■ Records excerpted from a collection
=======

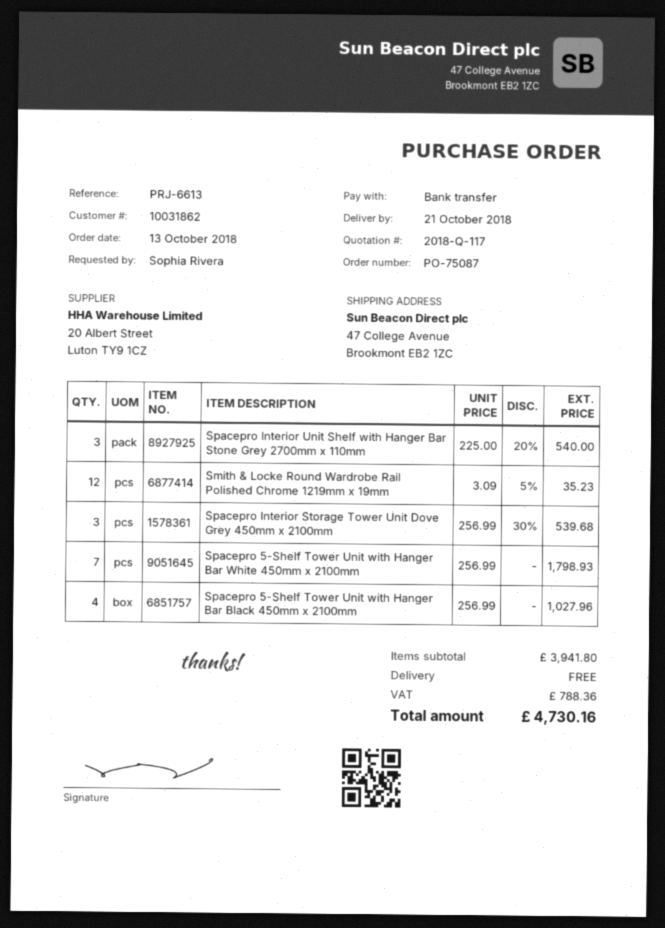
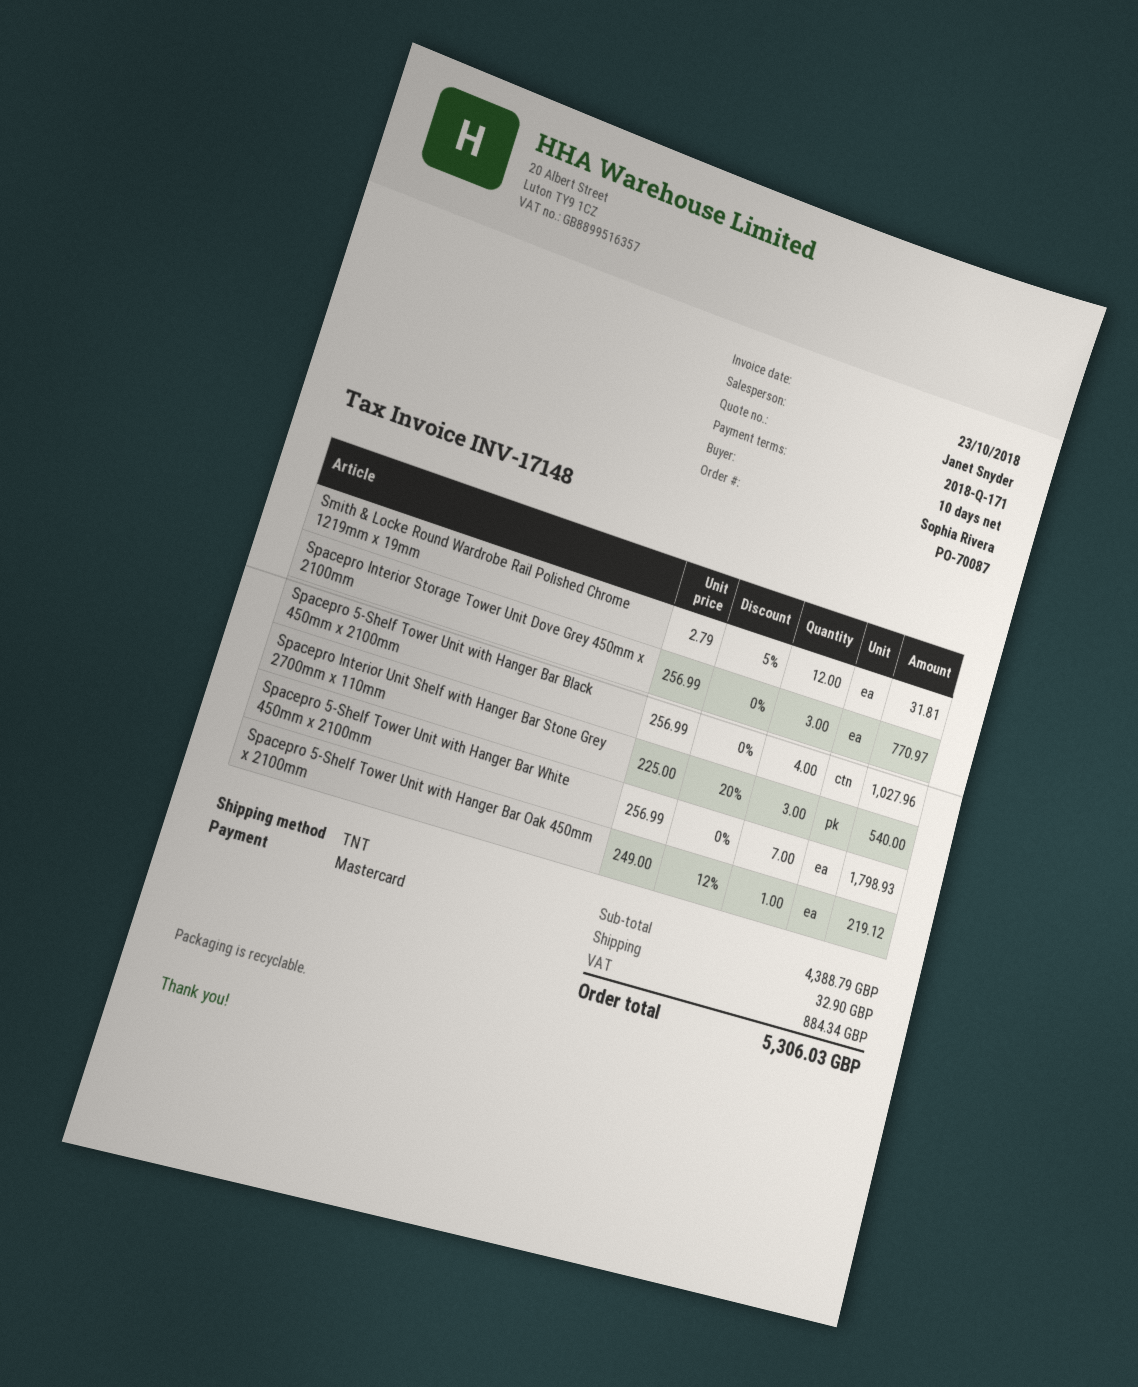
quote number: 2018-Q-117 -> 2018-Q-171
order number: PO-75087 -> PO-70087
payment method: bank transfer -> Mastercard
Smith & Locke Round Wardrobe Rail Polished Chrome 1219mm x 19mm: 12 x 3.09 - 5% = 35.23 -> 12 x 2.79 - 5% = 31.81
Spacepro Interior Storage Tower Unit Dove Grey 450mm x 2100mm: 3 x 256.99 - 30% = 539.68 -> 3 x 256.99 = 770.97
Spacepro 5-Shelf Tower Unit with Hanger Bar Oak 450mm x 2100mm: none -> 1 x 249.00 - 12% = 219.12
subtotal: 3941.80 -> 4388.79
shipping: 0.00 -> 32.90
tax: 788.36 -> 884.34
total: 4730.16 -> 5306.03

=======

■ EXERCISE DETAILS
Lines from the one containing "Smith & Locke" through the final line of the entries above are to be output exactly; omit all others.

■ SOLUTION FOR THIS PROBLEM
Smith & Locke Round Wardrobe Rail Polished Chrome 1219mm x 19mm: 12 x 3.09 - 5% = 35.23 -> 12 x 2.79 - 5% = 31.81
Spacepro Interior Storage Tower Unit Dove Grey 450mm x 2100mm: 3 x 256.99 - 30% = 539.68 -> 3 x 256.99 = 770.97
Spacepro 5-Shelf Tower Unit with Hanger Bar Oak 450mm x 2100mm: none -> 1 x 249.00 - 12% = 219.12
subtotal: 3941.80 -> 4388.79
shipping: 0.00 -> 32.90
tax: 788.36 -> 884.34
total: 4730.16 -> 5306.03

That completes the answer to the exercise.